WORK TO COMPLETE. Count, in the entries, the lines with "Black". Answer with the number only.
INPUT FOR THIS TASK section start
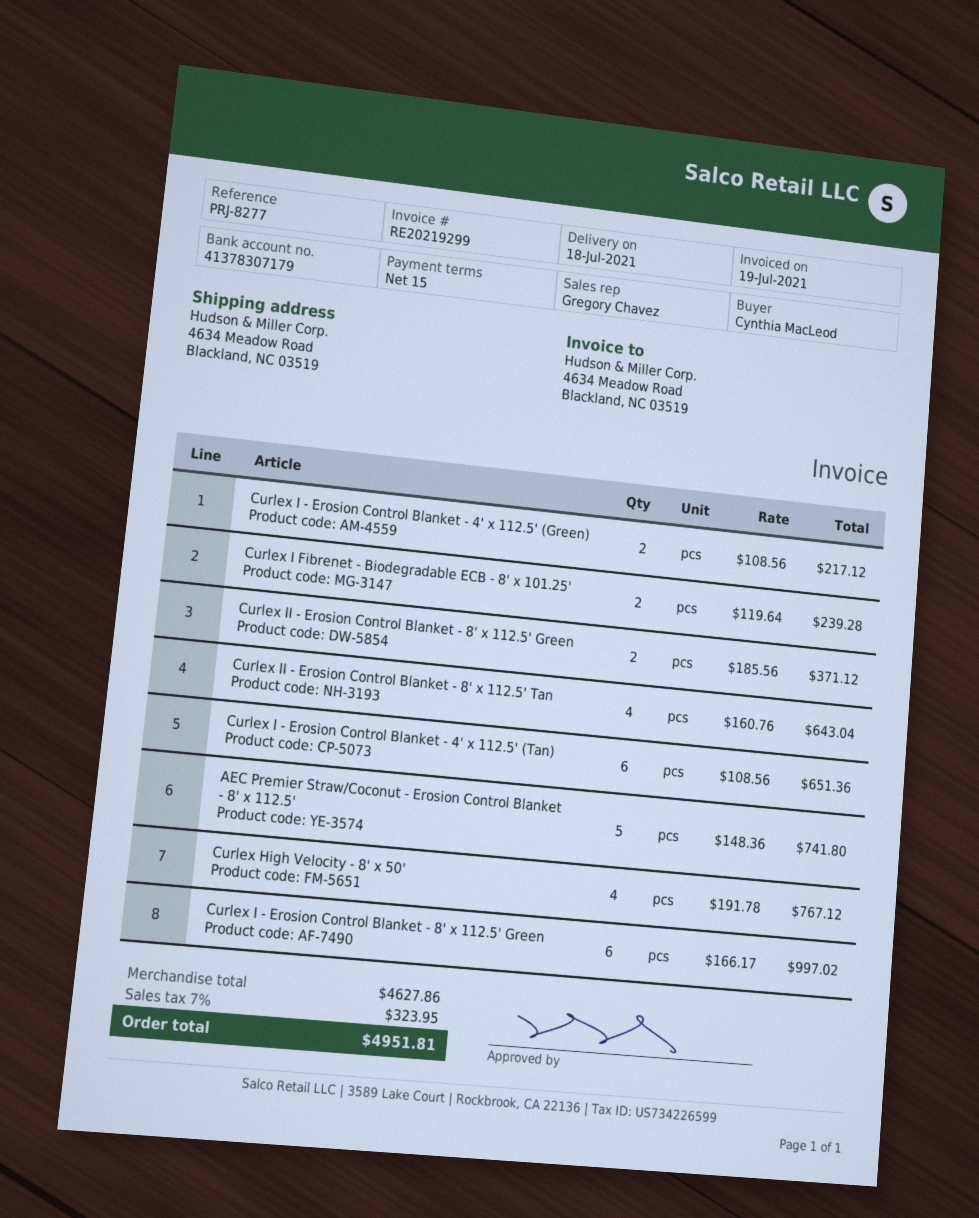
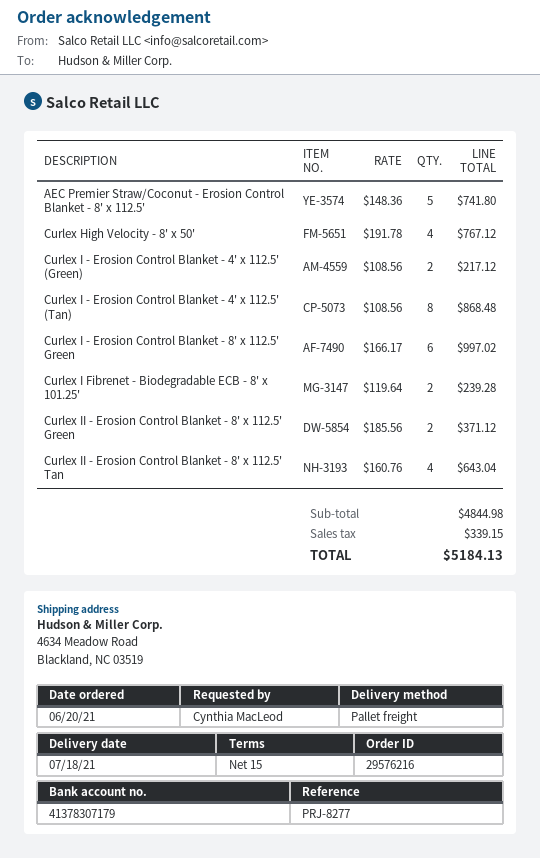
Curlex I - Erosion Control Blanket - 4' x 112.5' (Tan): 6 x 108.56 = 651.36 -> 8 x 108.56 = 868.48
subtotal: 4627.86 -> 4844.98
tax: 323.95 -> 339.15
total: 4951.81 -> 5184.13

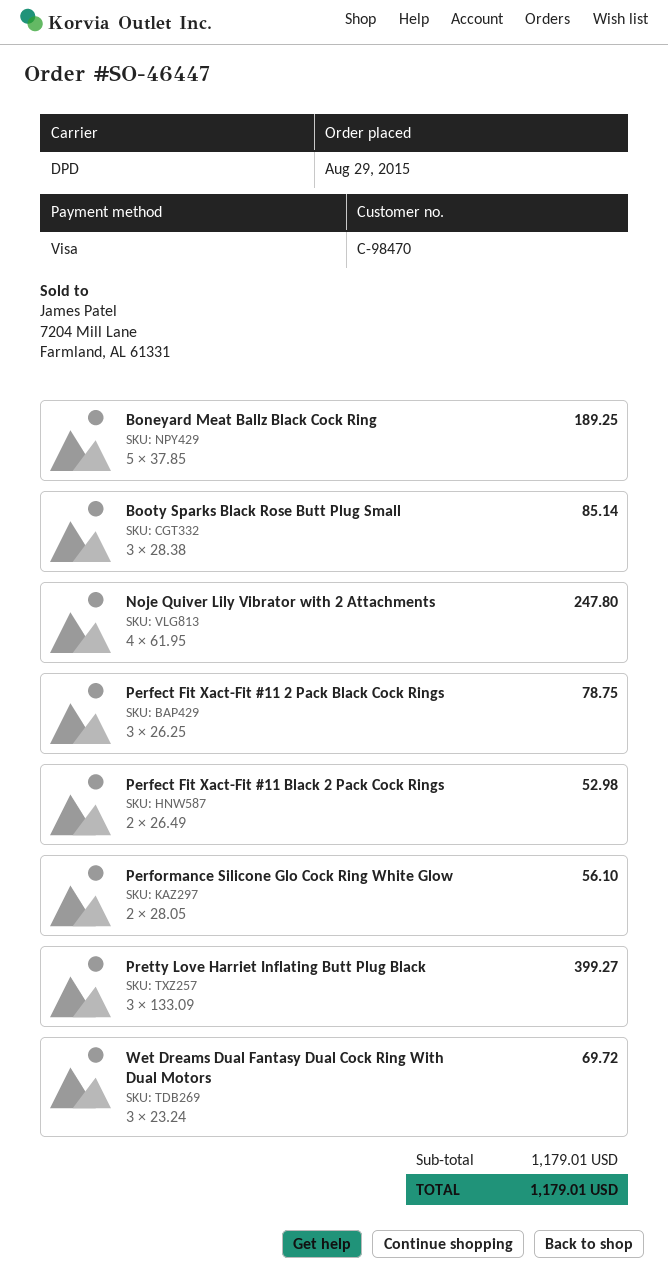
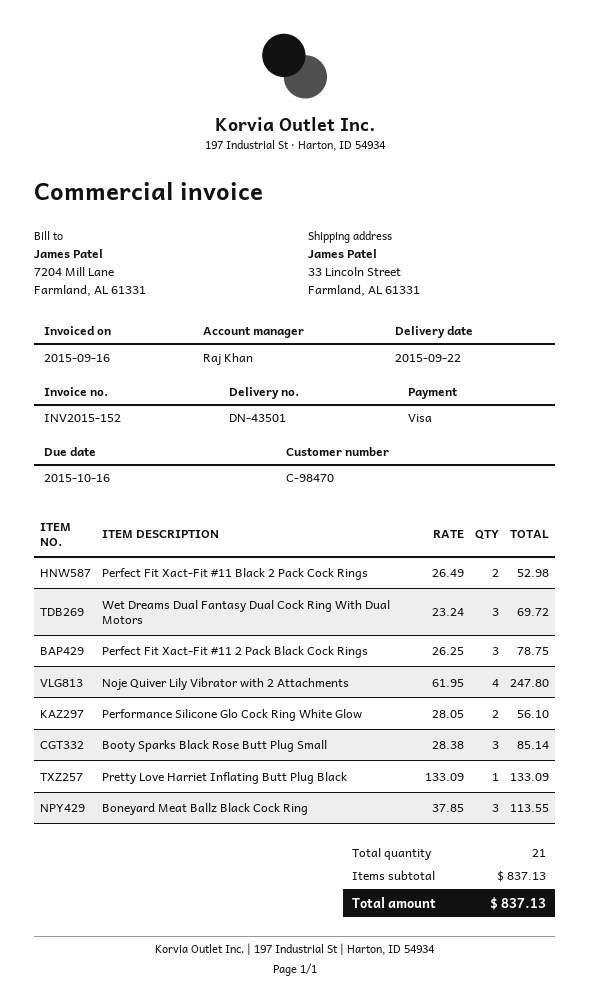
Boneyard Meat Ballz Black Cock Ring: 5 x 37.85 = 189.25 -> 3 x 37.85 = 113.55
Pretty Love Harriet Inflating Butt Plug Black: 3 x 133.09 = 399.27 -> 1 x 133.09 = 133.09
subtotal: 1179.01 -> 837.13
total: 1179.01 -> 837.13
INPUT FOR THIS TASK section end
INPUT FOR THIS TASK section start
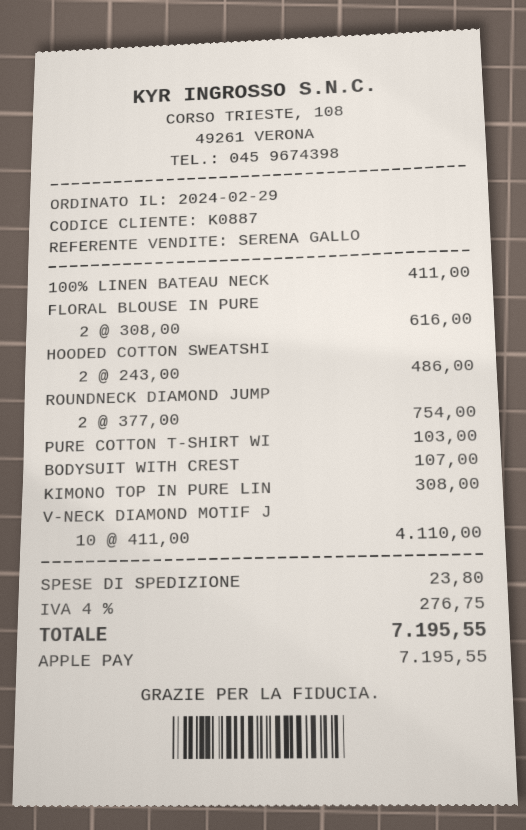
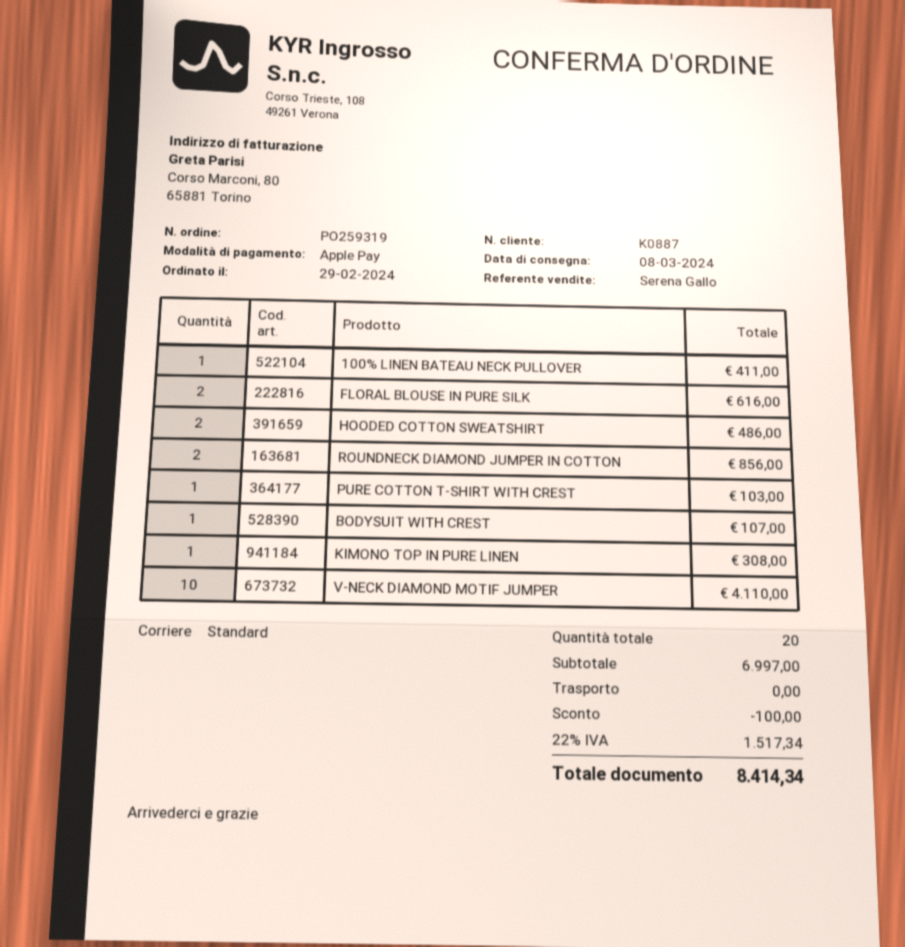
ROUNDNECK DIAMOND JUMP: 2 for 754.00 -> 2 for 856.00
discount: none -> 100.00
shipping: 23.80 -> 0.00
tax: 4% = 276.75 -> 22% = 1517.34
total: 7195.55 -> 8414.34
INPUT FOR THIS TASK section end
SOLUTION TO THIS EXERCISE. 2